Petani Hutan Sosial Tetap Optimis dalam Situasi Sulit
Petani Hutan Sosial Tetap Optimis dalam Situasi Sulit
Tim Penggerak Percepatan Percepatan Perhutanan SosialS
(TP2-PS),
Kemitraan bagi Pembaruan Tata Pemerintahan (Kemitraan)
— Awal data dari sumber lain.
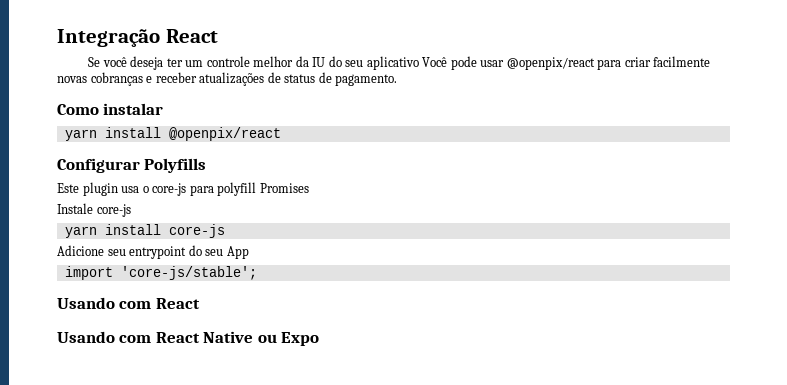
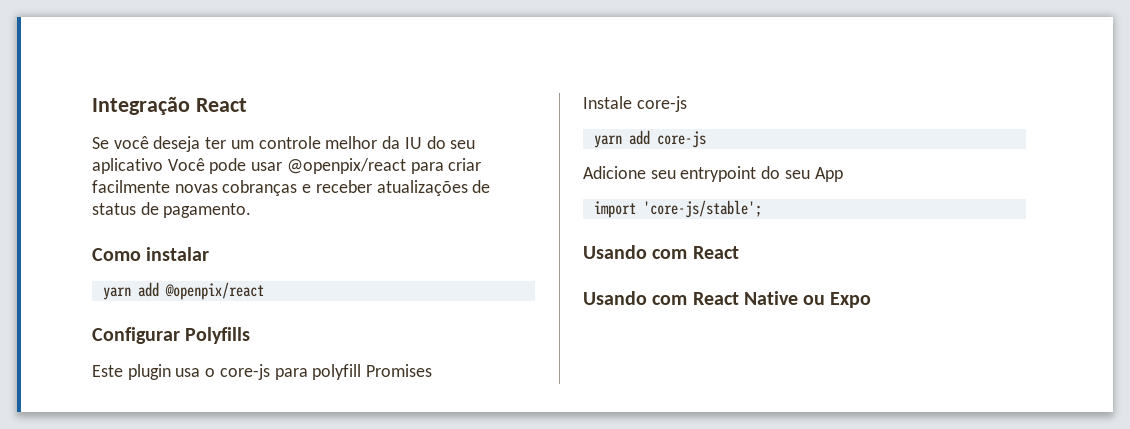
- yarn install @openpix/react
+ yarn add @openpix/react
- yarn install core-js
+ yarn add core-js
Catatan Refleksi Pembelajaran Jarak Jauh Petani Hutan Sosial
Catatan refleksi dari tutor pelatihan jarak jauh petani
hutan sosial di masa pandemic virus corona. Pendampingan berjalan, bertukar
pengetahuan dari jarak jauh berhasil dan petani antusias dengan cara baru ini.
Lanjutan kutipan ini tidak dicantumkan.